[WikiEN-l] Votes for deletion and due process

Toby Bartels toby+wikipedia at math.ucr.edu
Wed Aug 20 23:56:43 UTC 2003


Jimmy Wales wrote in part:

>None of this argument makes any sense to me, because there has been no
>policy change, unilateral or otherwise.  I just reviewed the entire
>history of the phrase in question, going back to when it was on the
>VfD page, and tracking it through every iteration.  I recommend the
>same to Nicholas.

*Every* iteration?  Even this one by mav?:
http://www.wikipedia.org/w/wiki.phtml?title=Wikipedia:Votes_for_deletion&diff=1292719&oldid=1292709
That's not a request!

>Nicholas Knight wrote:

>>Except mav suddenly seems to think that a unilateral policy change
>>without any discussion or even notice is OK. I don't remember that
>>little detail being advertised anywhere in the system.

>Disregarding for a moment what "Mav suddenly seems to think" (because
>I think you're misunderstanding him), it's nonetheless not Mav's
>unilateral thoughts that determine what policy is, as I'm sure he'll
>be the first to agree.

Indeed he would, which is why it strikes me as especially odd in this case
that mav was seeming to impose such a dramatic change like this.
He explains that it's not dramatic -- just an extension of
our long-standing policies of openness -- and that's a good argument.
But it's a good argument for /instituting/ the dramatic change,
not for claiming that it isn't dramatic in the first place.
I remember mav's getting upset at The Cunctator for doing similar things,
and Cunc would also explain that his change was just clarifying wiki nature.

>It's misleading to elevate your disagreement with Mav about what
>policy should be into a broad and false claim that he's making policy
>unilaterally, or that policy is made "in back rooms with no input from
>the community".

I think that the point that Nicholas was trying to make
is that /if/ mav's edit (cited above) were accepted as OK,
/then/ en.Wikipedia would be making policy with no input.
But mav's edit has been challenged and doesn't stand,
so we're not actually in this position.
You (and I) know that we don't in fact work this way,
but a relatively new person might reasonably fear
that mav's edit might end up being accepted as OK.
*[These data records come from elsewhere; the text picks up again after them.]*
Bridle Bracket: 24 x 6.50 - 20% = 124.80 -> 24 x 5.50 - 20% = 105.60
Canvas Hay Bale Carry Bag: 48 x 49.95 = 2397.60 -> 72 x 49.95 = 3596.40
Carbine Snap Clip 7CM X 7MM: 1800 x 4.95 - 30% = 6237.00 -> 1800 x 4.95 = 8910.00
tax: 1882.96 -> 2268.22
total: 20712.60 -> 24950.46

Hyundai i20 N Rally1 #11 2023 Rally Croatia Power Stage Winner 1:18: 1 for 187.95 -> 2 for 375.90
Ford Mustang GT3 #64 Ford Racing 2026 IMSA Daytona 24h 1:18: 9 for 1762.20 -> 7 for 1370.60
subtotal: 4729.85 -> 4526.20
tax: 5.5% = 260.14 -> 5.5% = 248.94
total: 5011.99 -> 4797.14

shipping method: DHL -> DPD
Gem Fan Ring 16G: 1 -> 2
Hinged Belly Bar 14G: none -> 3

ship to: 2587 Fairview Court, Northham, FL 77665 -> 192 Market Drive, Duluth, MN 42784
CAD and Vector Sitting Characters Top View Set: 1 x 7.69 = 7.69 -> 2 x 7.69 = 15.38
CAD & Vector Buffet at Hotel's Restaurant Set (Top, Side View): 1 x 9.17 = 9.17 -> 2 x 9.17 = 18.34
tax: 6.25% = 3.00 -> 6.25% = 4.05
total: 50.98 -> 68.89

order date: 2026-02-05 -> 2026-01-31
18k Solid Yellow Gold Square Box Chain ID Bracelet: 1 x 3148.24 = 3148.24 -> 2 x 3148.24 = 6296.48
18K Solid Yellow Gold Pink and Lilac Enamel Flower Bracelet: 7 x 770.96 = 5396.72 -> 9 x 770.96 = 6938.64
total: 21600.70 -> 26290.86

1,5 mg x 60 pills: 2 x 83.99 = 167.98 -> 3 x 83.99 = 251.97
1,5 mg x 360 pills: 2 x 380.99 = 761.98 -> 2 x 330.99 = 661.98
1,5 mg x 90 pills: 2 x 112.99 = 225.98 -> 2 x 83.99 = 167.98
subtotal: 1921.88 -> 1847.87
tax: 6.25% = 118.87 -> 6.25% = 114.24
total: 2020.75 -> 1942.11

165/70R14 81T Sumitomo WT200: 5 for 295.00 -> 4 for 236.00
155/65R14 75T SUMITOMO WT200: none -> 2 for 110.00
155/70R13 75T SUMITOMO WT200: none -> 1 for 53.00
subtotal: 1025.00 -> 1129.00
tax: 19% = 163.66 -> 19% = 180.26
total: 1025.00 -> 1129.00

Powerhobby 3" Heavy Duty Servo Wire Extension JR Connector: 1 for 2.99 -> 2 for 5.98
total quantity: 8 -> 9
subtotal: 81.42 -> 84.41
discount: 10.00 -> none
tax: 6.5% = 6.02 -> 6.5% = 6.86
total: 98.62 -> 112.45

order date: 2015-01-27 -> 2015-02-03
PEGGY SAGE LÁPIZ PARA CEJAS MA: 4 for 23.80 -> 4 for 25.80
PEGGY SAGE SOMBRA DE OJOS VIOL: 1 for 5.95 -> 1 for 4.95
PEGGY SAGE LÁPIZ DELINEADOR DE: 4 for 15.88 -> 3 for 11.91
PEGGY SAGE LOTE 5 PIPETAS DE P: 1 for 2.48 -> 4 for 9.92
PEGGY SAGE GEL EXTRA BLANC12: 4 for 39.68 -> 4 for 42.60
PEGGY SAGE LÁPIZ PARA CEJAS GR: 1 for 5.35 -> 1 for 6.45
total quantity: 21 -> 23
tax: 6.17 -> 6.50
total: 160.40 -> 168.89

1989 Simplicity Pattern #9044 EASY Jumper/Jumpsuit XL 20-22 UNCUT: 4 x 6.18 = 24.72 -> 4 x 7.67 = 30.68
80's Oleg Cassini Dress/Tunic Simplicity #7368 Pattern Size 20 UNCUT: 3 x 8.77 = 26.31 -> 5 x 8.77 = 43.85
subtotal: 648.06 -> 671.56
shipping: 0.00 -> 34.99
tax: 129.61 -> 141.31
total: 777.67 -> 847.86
>WHAT is being forced on anyone?  Are we reading the same web pages?
>There is absolutely nothing required, not in the current version, and
>not in the previous version.  No one has ever been required to post a
>notice, and there was nothing in the written policy that ever said
>that this was a requirement.  Period.

You probably aren't reading the same web pages;
you in particular don't seem to have read the one cited above:
http://www.wikipedia.org/w/wiki.phtml?title=Wikipedia:Votes_for_deletion&diff=1292719&oldid=1292709

>So acting like you're being forced to do something is silly.  The
>passage in question has always said "please", a request, not a
>command.  No one has even gotten in trouble for not doing it.

There've been reports of mav's placing warnings on user talk pages.
(I haven't confirmed myself that these exist as reported.)
To be sure, this is hardly getting anybody in trouble.
But to a new user, that may not be so clear -- it helps to clarify.

>There has been no policy change at all.  Not unilateral, not by
>consensus.  Someone writing "please" on a web page does not establish
>policy.  It doesn't even _purport falsely_ to establish policy.

It seems to me that no policy change has successfully gone through.
It does look to me like one was attempted, however.
(To be sure, article history can be confusing sometimes,
so perhaps clarification of the diff that I cited would be in order.)